▶ [Supplied material]

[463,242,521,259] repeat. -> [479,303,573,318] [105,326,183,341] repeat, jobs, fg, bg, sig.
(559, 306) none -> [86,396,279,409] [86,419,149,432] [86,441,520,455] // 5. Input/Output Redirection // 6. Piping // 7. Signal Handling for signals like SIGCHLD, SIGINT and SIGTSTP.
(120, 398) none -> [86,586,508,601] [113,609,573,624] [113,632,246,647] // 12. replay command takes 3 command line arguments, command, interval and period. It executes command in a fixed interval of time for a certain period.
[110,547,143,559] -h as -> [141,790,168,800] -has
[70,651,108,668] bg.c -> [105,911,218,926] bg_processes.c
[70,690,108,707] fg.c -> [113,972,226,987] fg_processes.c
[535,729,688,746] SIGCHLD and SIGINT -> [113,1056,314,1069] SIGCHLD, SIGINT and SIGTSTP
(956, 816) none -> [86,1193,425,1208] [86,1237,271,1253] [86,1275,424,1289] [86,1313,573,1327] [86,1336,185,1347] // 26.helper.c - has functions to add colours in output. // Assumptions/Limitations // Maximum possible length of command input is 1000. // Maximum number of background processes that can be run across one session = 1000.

==

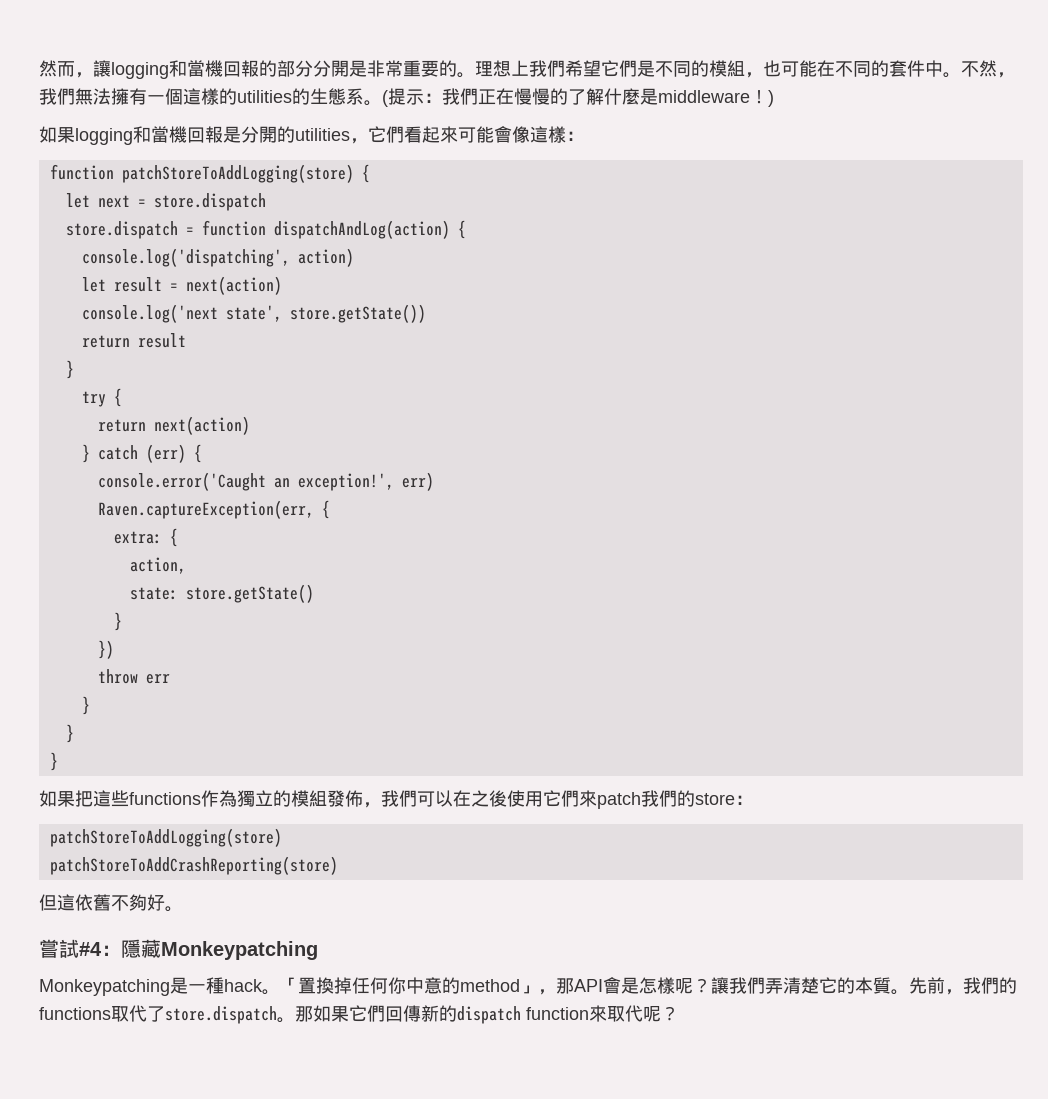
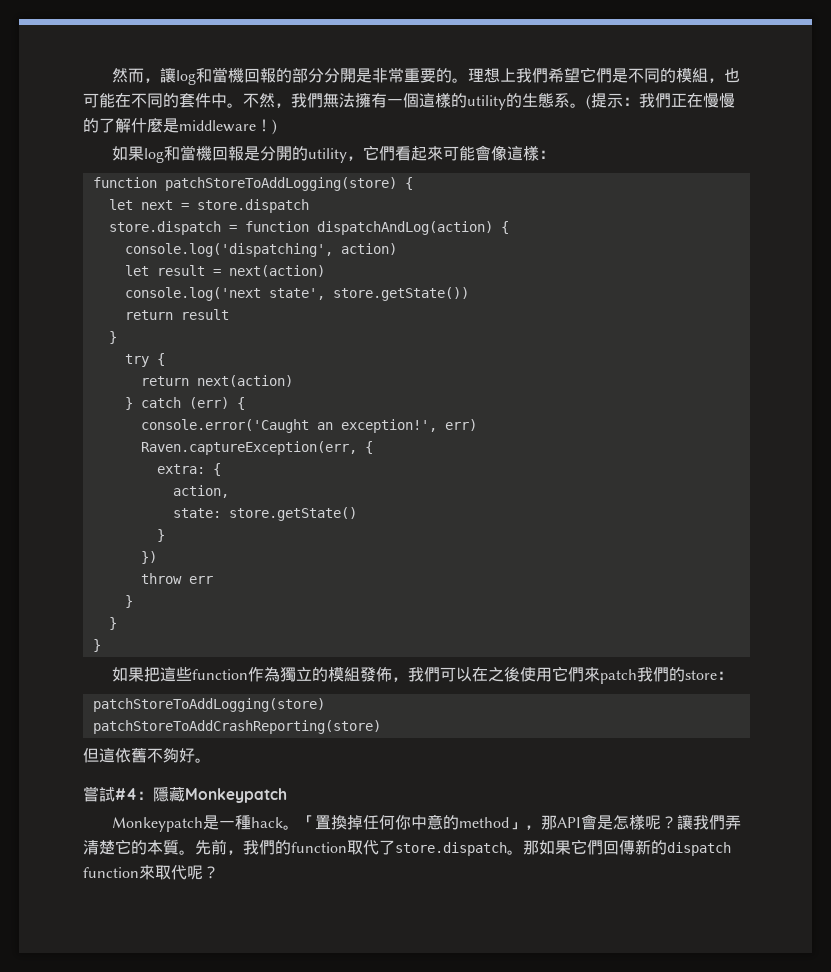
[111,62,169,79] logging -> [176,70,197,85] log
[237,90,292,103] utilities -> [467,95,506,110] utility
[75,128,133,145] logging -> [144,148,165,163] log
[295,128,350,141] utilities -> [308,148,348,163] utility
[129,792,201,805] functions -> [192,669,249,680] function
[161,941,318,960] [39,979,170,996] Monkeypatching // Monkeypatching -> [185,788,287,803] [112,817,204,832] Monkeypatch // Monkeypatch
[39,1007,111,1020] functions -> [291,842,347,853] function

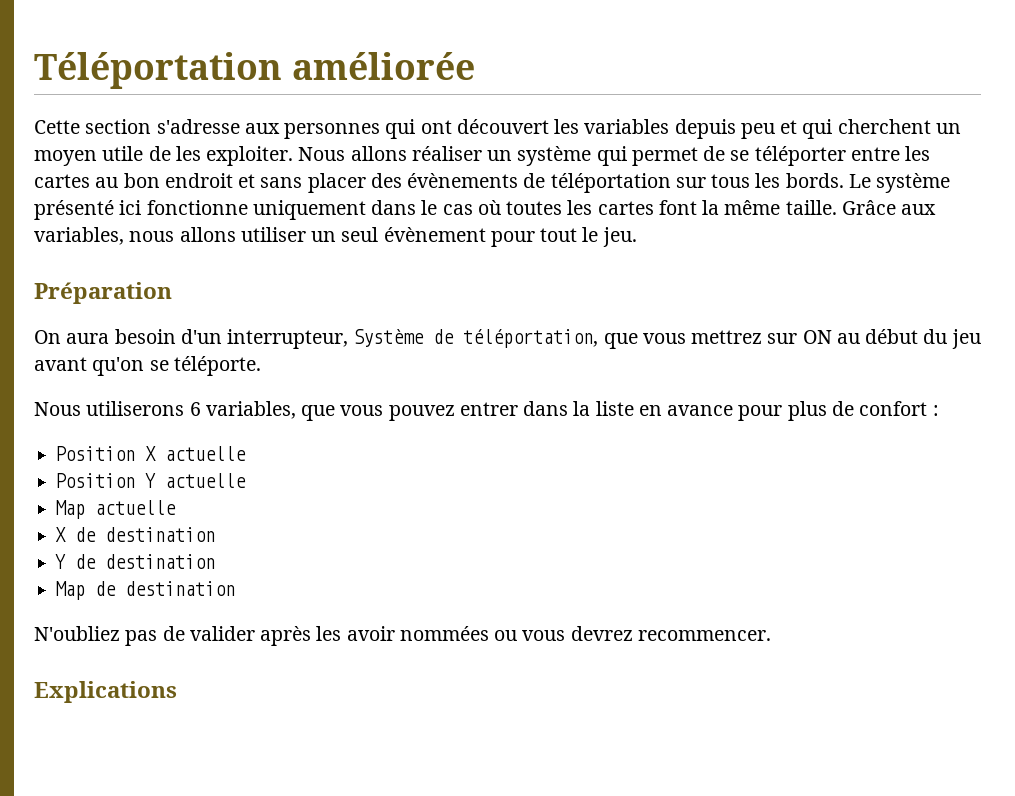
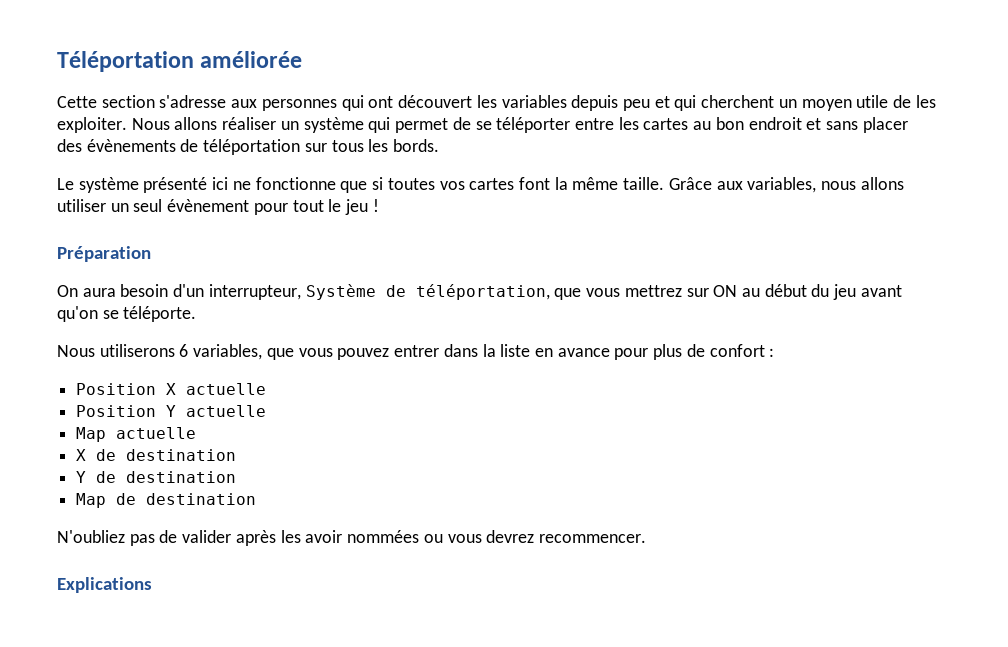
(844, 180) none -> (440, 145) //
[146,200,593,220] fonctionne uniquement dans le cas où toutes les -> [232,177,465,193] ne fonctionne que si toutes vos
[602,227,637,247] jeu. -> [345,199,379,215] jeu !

▶ [What to produce] Present each line from the listing that holds the string "command".

▶ [Exercise solution]
(120, 398) none -> [86,586,508,601] [113,609,573,624] [113,632,246,647] // 12. replay command takes 3 command line arguments, command, interval and period. It executes command in a fixed interval of time for a certain period.
(956, 816) none -> [86,1193,425,1208] [86,1237,271,1253] [86,1275,424,1289] [86,1313,573,1327] [86,1336,185,1347] // 26.helper.c - has functions to add colours in output. // Assumptions/Limitations // Maximum possible length of command input is 1000. // Maximum number of background processes that can be run across one session = 1000.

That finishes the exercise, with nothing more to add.